• [What the task asks]
When you reach the line with "-68,7 +68,7 @@" in the data below, begin printing lines exactly, and stop once the line with "position: absolute; left: 0; top: 541px;" has been printed.

[Web page edit records]

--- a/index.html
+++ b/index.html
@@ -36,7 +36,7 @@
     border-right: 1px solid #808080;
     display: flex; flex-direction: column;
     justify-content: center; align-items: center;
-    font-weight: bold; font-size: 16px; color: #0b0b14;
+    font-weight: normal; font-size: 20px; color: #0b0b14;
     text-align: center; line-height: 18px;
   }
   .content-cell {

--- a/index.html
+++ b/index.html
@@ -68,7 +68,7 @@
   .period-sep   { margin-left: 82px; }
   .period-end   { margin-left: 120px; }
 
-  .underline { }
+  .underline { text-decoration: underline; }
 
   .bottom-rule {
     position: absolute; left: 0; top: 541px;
* * *
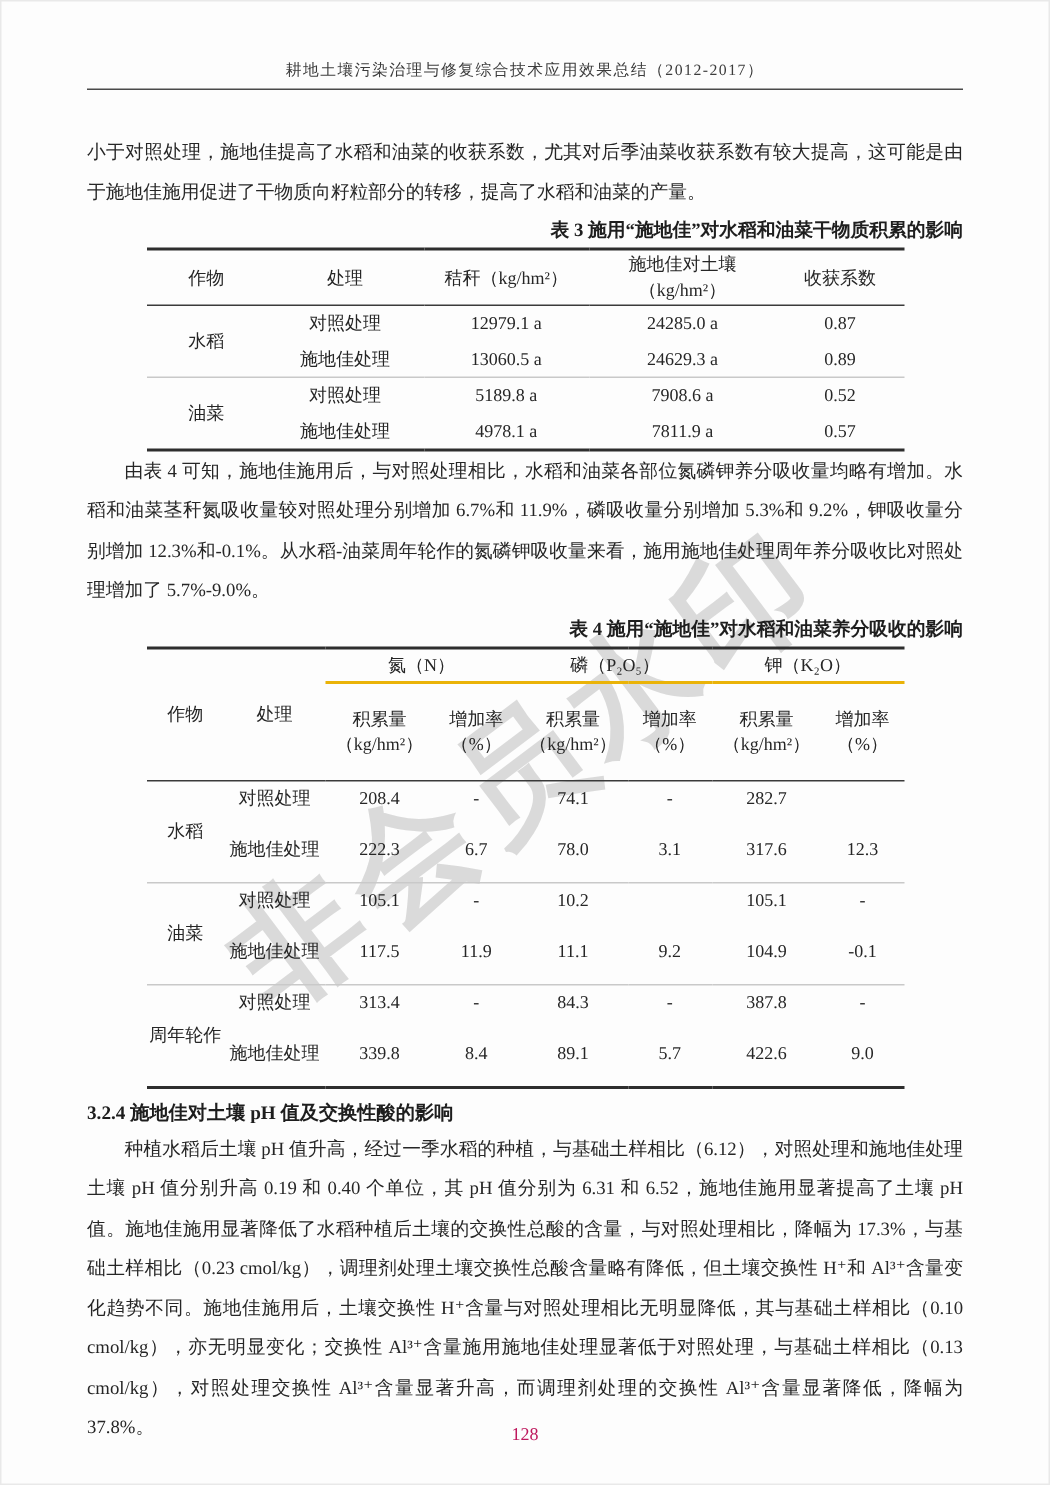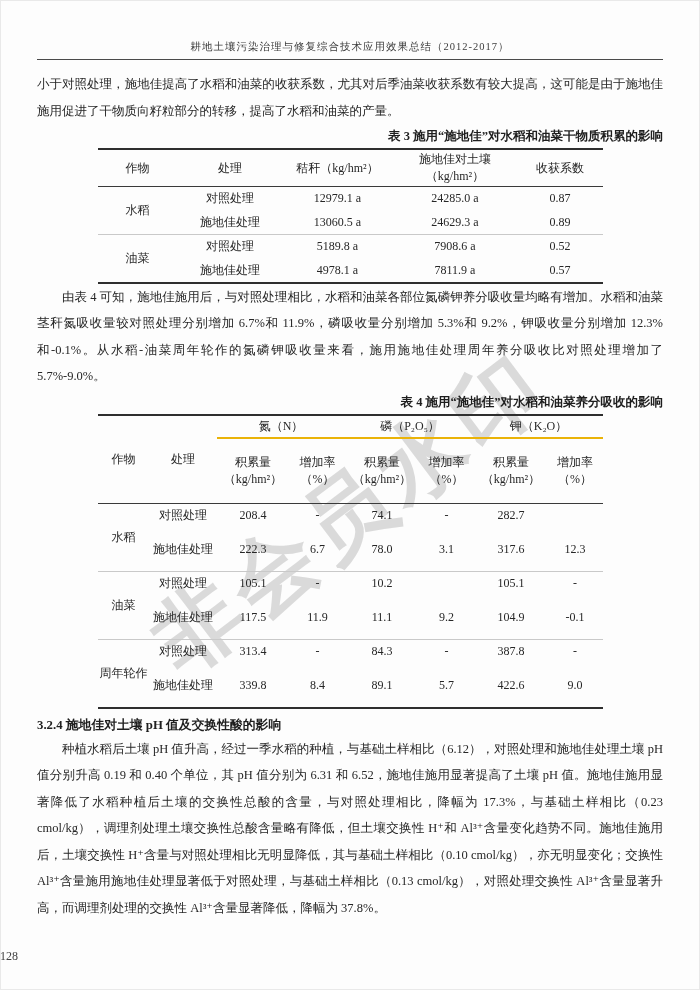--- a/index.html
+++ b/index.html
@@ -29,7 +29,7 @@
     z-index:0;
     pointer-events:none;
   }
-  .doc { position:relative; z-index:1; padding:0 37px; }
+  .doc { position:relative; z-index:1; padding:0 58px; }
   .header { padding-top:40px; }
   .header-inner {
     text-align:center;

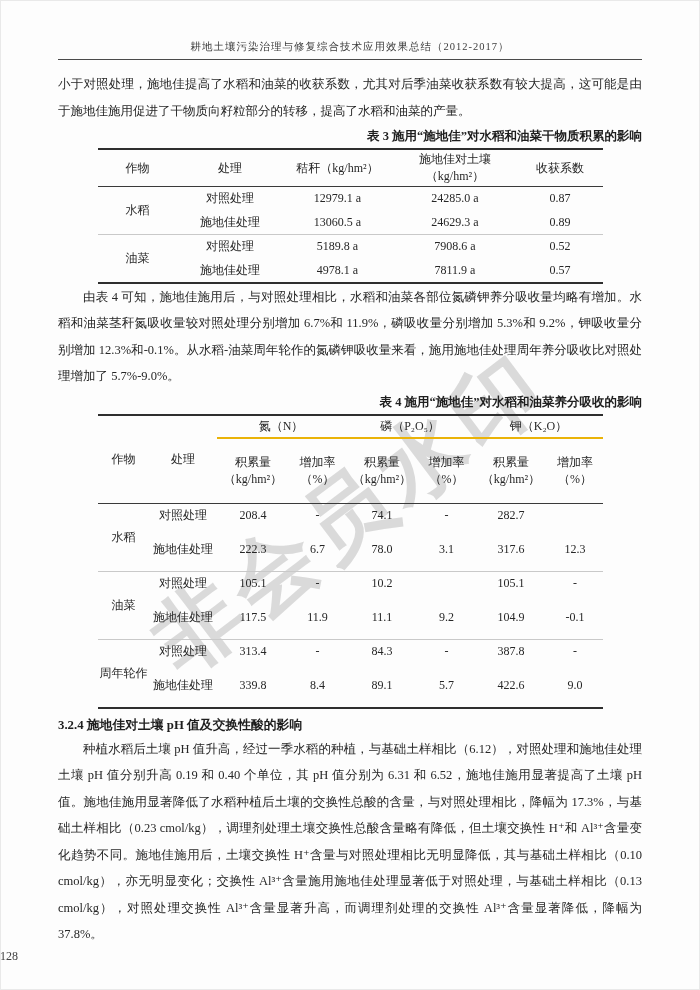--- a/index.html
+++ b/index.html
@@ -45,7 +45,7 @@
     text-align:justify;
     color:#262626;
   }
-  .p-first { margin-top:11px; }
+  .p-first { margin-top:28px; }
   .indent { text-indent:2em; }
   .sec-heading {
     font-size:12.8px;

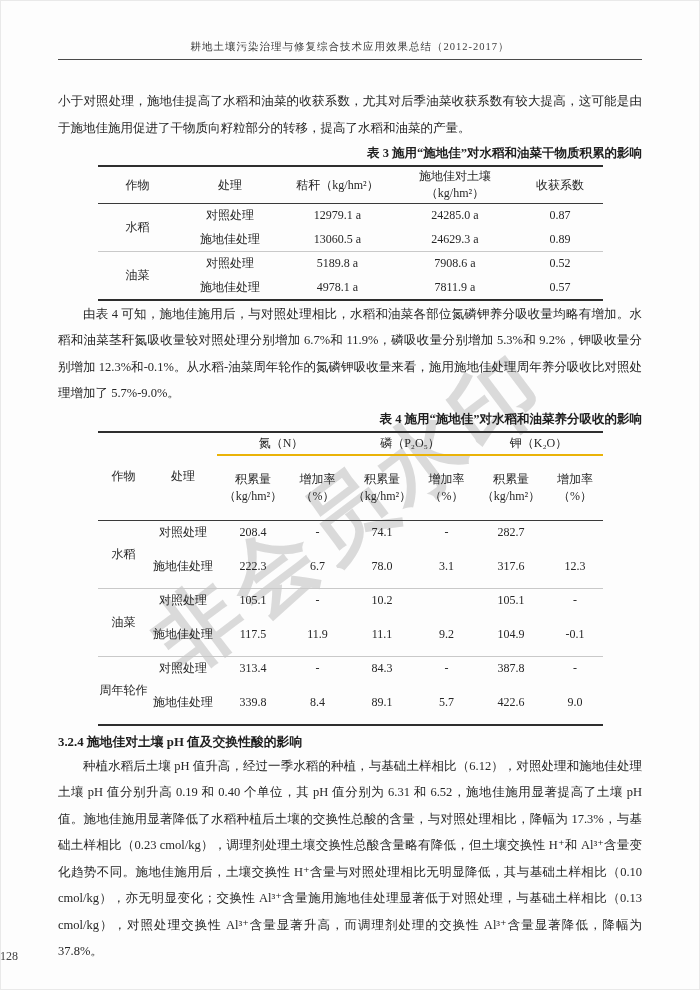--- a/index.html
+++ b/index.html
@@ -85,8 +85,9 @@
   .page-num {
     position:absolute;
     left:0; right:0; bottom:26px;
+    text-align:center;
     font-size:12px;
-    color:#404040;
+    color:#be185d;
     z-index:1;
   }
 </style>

• [Exercise solution]
@@ -68,7 +68,7 @@
   .period-sep   { margin-left: 82px; }
   .period-end   { margin-left: 120px; }
 
-  .underline { }
+  .underline { text-decoration: underline; }
 
   .bottom-rule {
     position: absolute; left: 0; top: 541px;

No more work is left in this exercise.